Le soir venu il ressassait encore cette conversation.
Et puis quoi encore ? Comme si j’avais besoin de ça maintenant. Il ne se rend pas compte de ce qu’il dit. Et c’est qu’il serait bien capable de me planter ce con.
Il finit par trouver le sommeil. Cette nuit là il rêva, un de ces songes où l’impression de réel est la plus forte. Il était dans le village où avait grandi son père, devant cette petite maison, il la connaissait. Il faisait si froid, ses sinus s’enflammaient à chaque inspiration. Tout était gelé à l’extérieur, il ressentait ce froid venu d’un vieux souvenir d’enfance, un froid comme on n’en voyait plus aujourd’hui.
Il ouvrit le petit portail, pénétra dans la cour et approcha de l’habitation. Il passa sous le cerisier nu et monta l’escalier. Il regarda à travers la fenêtre, la scène d’un repas de Noël s’offrait à lui.
La simplicité de tout ce qu’il pouvait observer le désarçonna, la table était dépourvue de décoration, un petit sapin orné de quelques boules et une guirlande trônait dans un coin de la pièce. Tous étaient attablés pour célébrer la venue au monde du Messie.
Il se réveilla. Souvent son père lui avait conté ces veillées de Noël dont il gardait un souvenir ému malgré des conditions de vie ingrates. Aussi rude que fût son enfance il conservait en lui la mémoire des sacrifices de ses parents.
Plusieurs nuits durant il aperçut en songe ces paysans qui avaient fait de lui ce qu’il était même si aujourd’hui il lui arrivait de dîner avec des députés ou des sénateurs. Il était comme possédé, incapable de penser à autre chose.

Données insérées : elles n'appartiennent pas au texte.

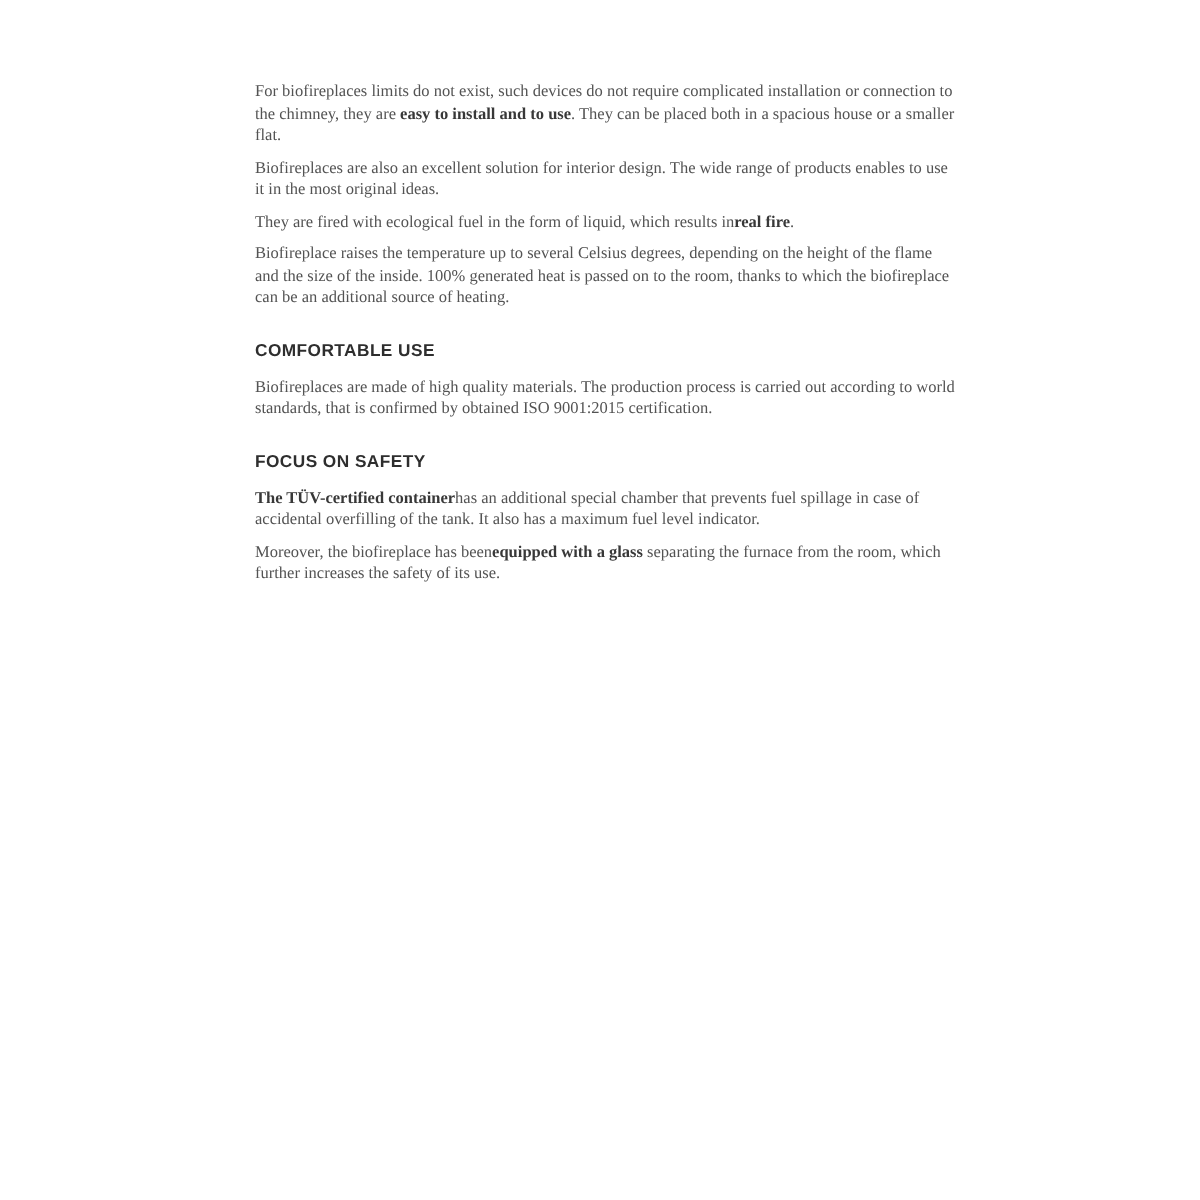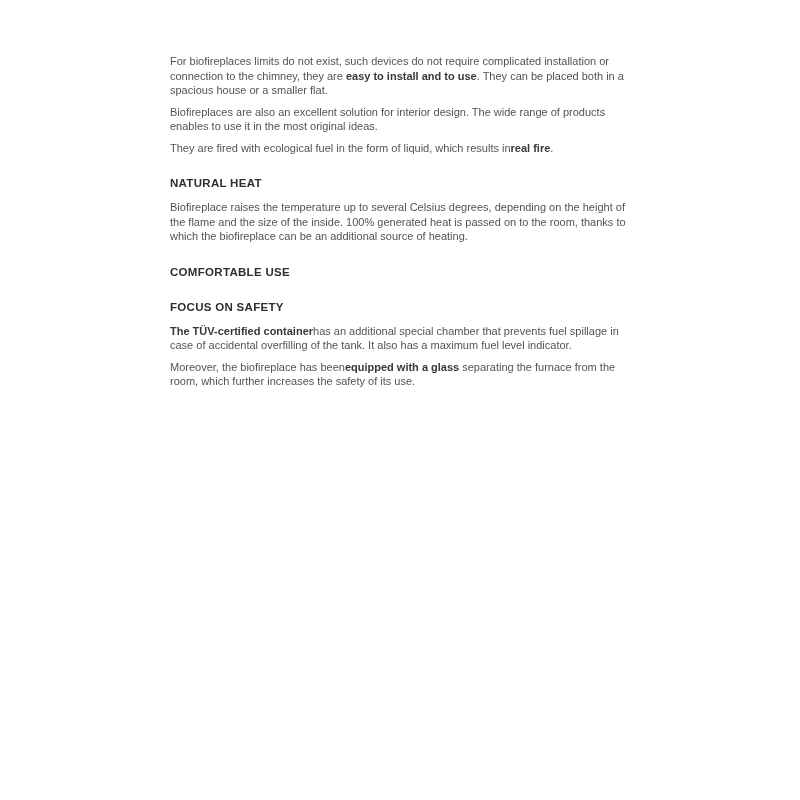--- a/index.html
+++ b/index.html
@@ -21,20 +21,21 @@
   }
   .doc-section {
     display: block;
   }
   .doc-paragraph {
     margin: 0 0 7px 0;
     font-size: 11px;
     line-height: 14.5px;
     color: #535353;
     text-align: left;
+    font-family: Liberation Serif, serif;
   }
   .doc-heading {
     margin: 21px 0 10px 0;
     font-size: 11.5px;
     line-height: 14px;
     font-weight: 700;
     color: #2e2e2e;
     letter-spacing: 0.3px;
   }
   .doc-section:first-child .doc-paragraph:first-child {
@@ -48,26 +49,26 @@
 </head>
 <body>
 
 <main class="doc">
     <section class="doc-section">
       <p class="doc-paragraph"><span>For biofireplaces limits do not exist, such devices do not require complicated installation or connection to the chimney, they are </span><strong>easy to install and to use</strong><span>. They can be placed both in a spacious house or a smaller flat.</span></p>
       <p class="doc-paragraph"><span>Biofireplaces are also an excellent solution for interior design. The wide range of products enables to use it in the most original ideas.</span></p>
       <p class="doc-paragraph"><span>They are fired with ecological fuel in the form of liquid, which results in</span><strong>real fire</strong><span>.</span></p>
     </section>
     <section class="doc-section">
-      <h3 class="doc-heading">NATURAL HEAT</h3>
       <p class="doc-paragraph"><span>Biofireplace raises the temperature up to several Celsius degrees, depending on the height of the flame and the size of the inside. 100% generated heat is passed on to the room, thanks to which the biofireplace can be an additional source of heating.</span></p>
     </section>
     <section class="doc-section">
       <h3 class="doc-heading">COMFORTABLE USE</h3>
     </section>
     <section class="doc-section">
+      <p class="doc-paragraph"><span>Biofireplaces are made of high quality materials. The production process is carried out according to world standards, that is confirmed by obtained ISO 9001:2015 certification.</span></p>
     </section>
     <section class="doc-section">
       <h3 class="doc-heading">FOCUS ON SAFETY</h3>
       <p class="doc-paragraph"><strong>The TÜV-certified container</strong><span>has an additional special chamber that prevents fuel spillage in case of accidental overfilling of the tank. It also has a maximum fuel level indicator.</span></p>
       <p class="doc-paragraph"><span>Moreover, the biofireplace has been</span><strong>equipped with a glass</strong><span> separating the furnace from the room, which further increases the safety of its use.</span></p>
     </section>
   </main>
 
 </body></html>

Quel est le sens de nôtre existence sinon de donner de bonnes conditions de vie à nos enfants ? Est-ce ce que nous sommes en train de faire ?
La solution à ses tourments s’imposait à lui, son employé disait vrai, il le savait lui aussi, l’avenir n’était pas radieux. Le monde était parti dans la mauvaise direction et un jour ou l’autre il allait falloir l’admettre ou bien le payer.
Ce fut à son tour d’aller trouver son employé.
J’ai une proposition à te faire, je t’offre mon soutien dans ton projet, à quoi bon amasser des fortunes si nous ruinons les générations futures ? Ce temps est révolu, ensemble changeons les choses.